The corporation’s biggest mistake was to court and give a platform to extreme voices, says former BBC journalist Patrick Howse

I worked with Huw Edwards in the mid-1990s when he was just making the transition from being a political correspondent to a newsreader, and I was doing a stint producing the three-minute news summaries that the BBC used to broadcast during the day.

I remember one of these summaries in particular. It was scheduled for one of the intervals in a Test Match and, after it had aired, Huw came out of the studio beaming from ear to ear. “Richie Benaud said my name,” he said in a mixture of joy and awe. “When he handed over to us, he said ‘and now for the latest news, read by Huw Edwards!’”

Huw, like me, had grown up watching cricket on the BBC and enjoying Benaud’s commentaries. He saw it as a huge honour to share a broadcast with him. He has never lost that sense of joy and I have never heard a colleague say a bad word about him (which is not something that can be said for every high-profile BBC newsreader or presenter). He has never forgotten where he comes from.

So I wasn’t surprised to see him post a picture on Twitter of him superimposed onto a Welsh flag. I haven’t spoken to him about this, but I’m sure that part of his motivation in doing so was the approaching rugby match between France and Wales, in which his side had the chance of clinching a ‘Grand Slam’.

Sadly, it appeared in a context of another BBC presenter – Charlie Stayt – teasing a Government minister about the size of his flag, and Huw may have been making a point about that, too. It’s an incident that has been portrayed by those on the right as evidence of the BBC’s lack of patriotism and has provided a number of the usual anti-BBC figures with the chance to weigh in.

Sadly, this ridiculous situation is partly the BBC’s own fault.


A Platform for Extreme Views

For several years now, the BBC has actively courted what it calls ‘voices’. It has come to see its job as providing a platform for people to share extreme views and this has translated into airtime for the far-right.

As I have written previously, programmes such as Question Time and Any Questions were seen as an opportunity for the BBC to air views that would not otherwise be heard on national airwaves. Audiences were seeded with far-right activists, some of whom were invited to broadcasts several times, and who were somehow always able to ask questions and share their reaction.

This appeasement of the far-right has normalised these views. The entire national discourse has been shifted right, to such an extent that it almost seems normal for politicians to appear on our screens from their bedroom or studies with enormous Union Jacks behind them.
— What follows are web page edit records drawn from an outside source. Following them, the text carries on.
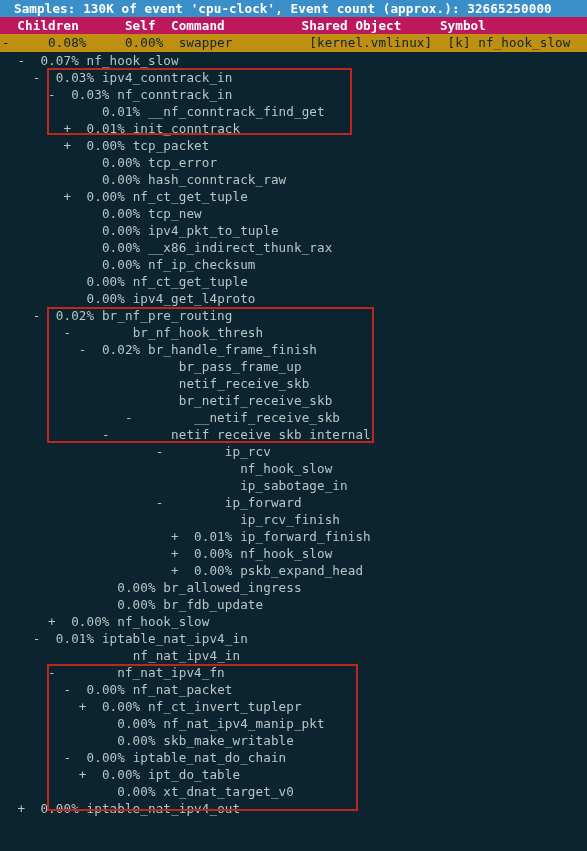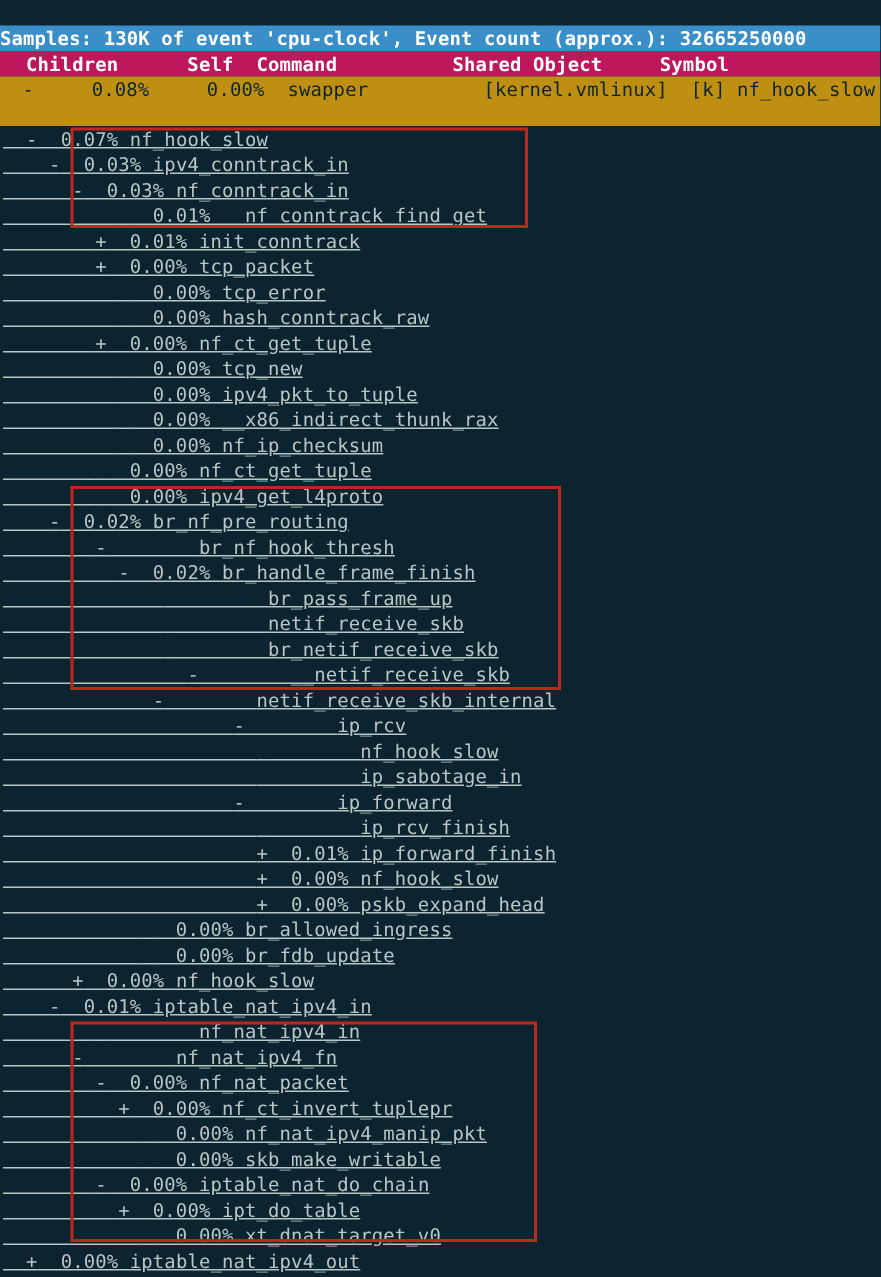--- a/index.html
+++ b/index.html
@@ -31,9 +31,8 @@
     color: #ffffff;
     font-weight: bold;
     white-space: pre;
-    padding-left: 0;
+    padding-left: 14px;
     letter-spacing: 0.1px;
-    margin-top: 17px;
   }
   .column-header {
     height: 17px;

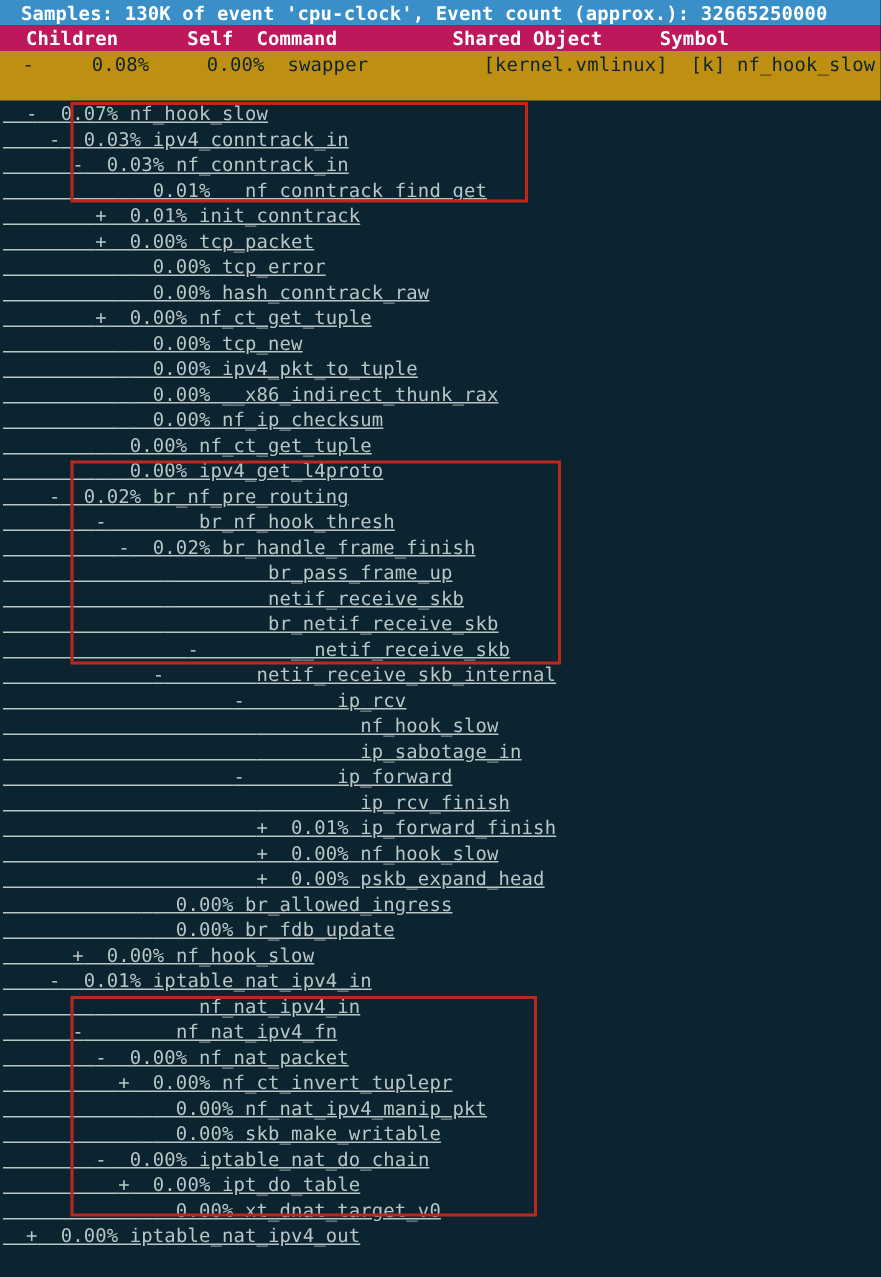--- a/index.html
+++ b/index.html
@@ -45,12 +45,12 @@
     letter-spacing: 0.1px;
   }
   .selected-row {
-    height: 33px;
+    height: 18px;
     line-height: 17px;
     background: #bf8f11;
     color: #0c2430;
     white-space: pre;
-    padding-left: 15px;
+    padding-left: 2px;
     letter-spacing: 0.1px;
   }
 

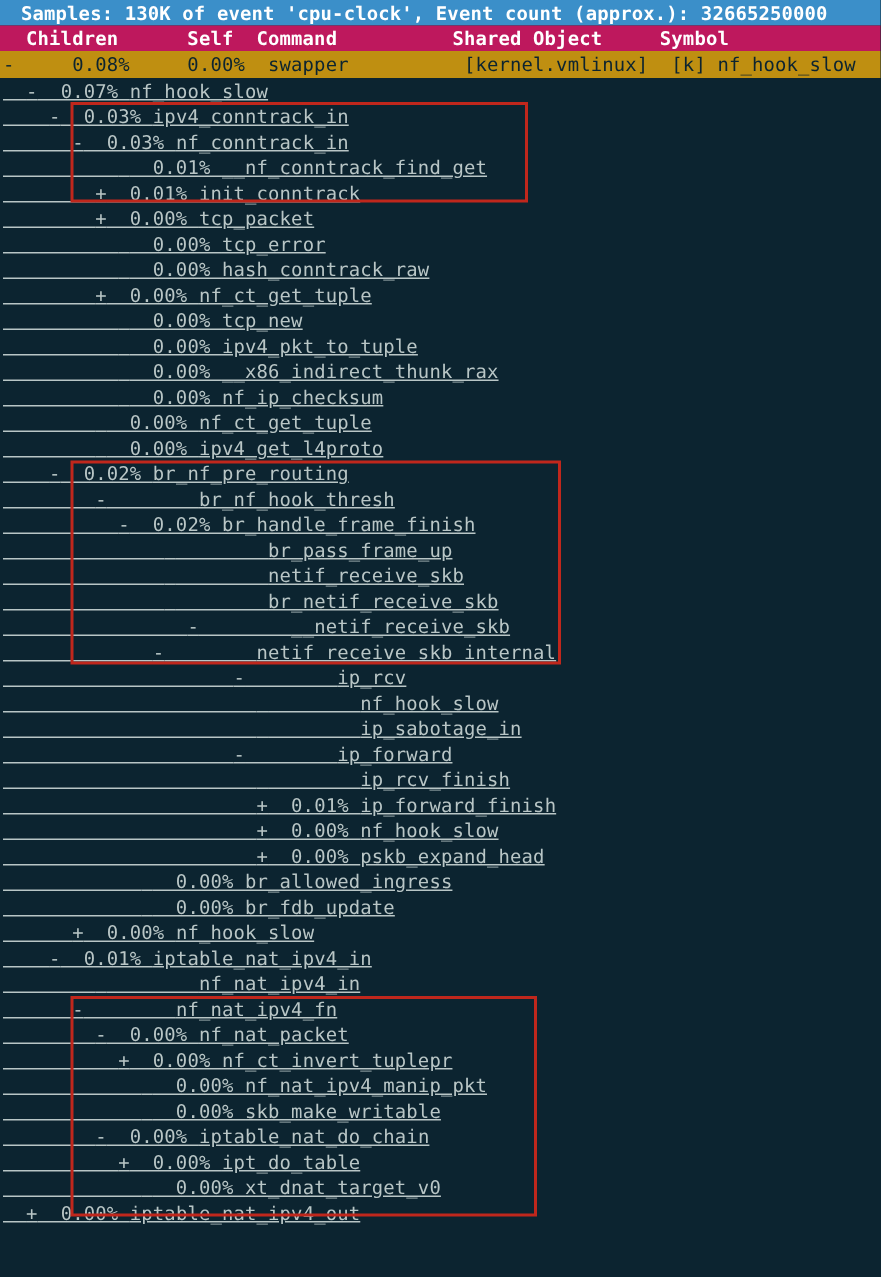--- a/index.html
+++ b/index.html
@@ -65,7 +65,6 @@
     white-space: pre;
     color: #b9c6c6;
     letter-spacing: 0.1px;
-    text-decoration: underline;
   }
   .tree-row .sign {
     color: #b9c6c6;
Just for the avoidance of doubt, I would like to put on record that this is not normal – it is a new thing. Yes, prime ministers may have had British flags behind them when they made speeches or gave news conferences, but these were big, set-piece national occasions, not filler Zoom interviews on a news channel.

The only conclusion one can draw is that these politicians are seeking to portray themselves as patriotic. And we are now in the next stage of this, in which pointing out this fact is seen as somehow unpatriotic.

After the Charlie Stayt incident with Robert Jenrick, former Labour MP and Brexit enthusiast Kate Hoey saw this supposed lack of patriotism as a reason to “defund the BBC”. This was echoed by a number of Conservative MPs.

Hoey and the rest are all politicians who have benefitted from the BBC’s appeasement of extremists – and this really shows the magnitude of the corporation’s error. It has courted and appeased people who are unappeasable; people who are always going to hate the very idea of the BBC as a publicly-funded public service broadcaster.


Waning Public Support

While this visceral, ideologically-driven hatred has always been there, it used to be a survivable problem because the BBC could always rely on the bulk of the British population for support. Among the public, it has always been a trusted source of education, information and entertainment, and it is fair to say that it has been one of Britain’s best-loved institutions.

But, while the BBC was assiduously appeasing the far-right, it was alienating everyone else. Its Brexit coverage was a key case in point, but it has carried this on into its political coverage of the Government’s response to the Coronavirus pandemic.

It wasn’t until a year into the crisis – after the UK’s death toll topped 130,000 – that the BBC’s political editor Laura Kuenssberg wrote a very good article giving chapter and verse on just how bad Boris Johnson’s handling of it has been. It should have been written months before and formed the basis of the BBC’s coverage. Instead, Kuenssberg has too often seen her role as repeating what she is told by Downing Street before Robert Peston, her ITV counterpart, can.

The BBC’s response to the flag row has been to crackdown. The patriotism of Edwards was apparently seen as the wrong kind of patriotism – being Welsh, rather than British. Following on from the recent cancelling of The Mash Report – a show offering a satirical take often critical of the Government – this doesn’t look good, coming as it does from an organisation with a Director-General who is a former Conservative Party candidate and a new Chairman who has donated hundreds of thousands of pounds to the Tories.

The BBC is now faced with a very hostile political environment; one which will tolerate scoundrels wrapping themselves in flags, but won’t tolerate anyone calling them out for it. It is an environment in which the BBC’s natural base is alienated and disillusioned. It is an environment the BBC has helped to facilitate and create.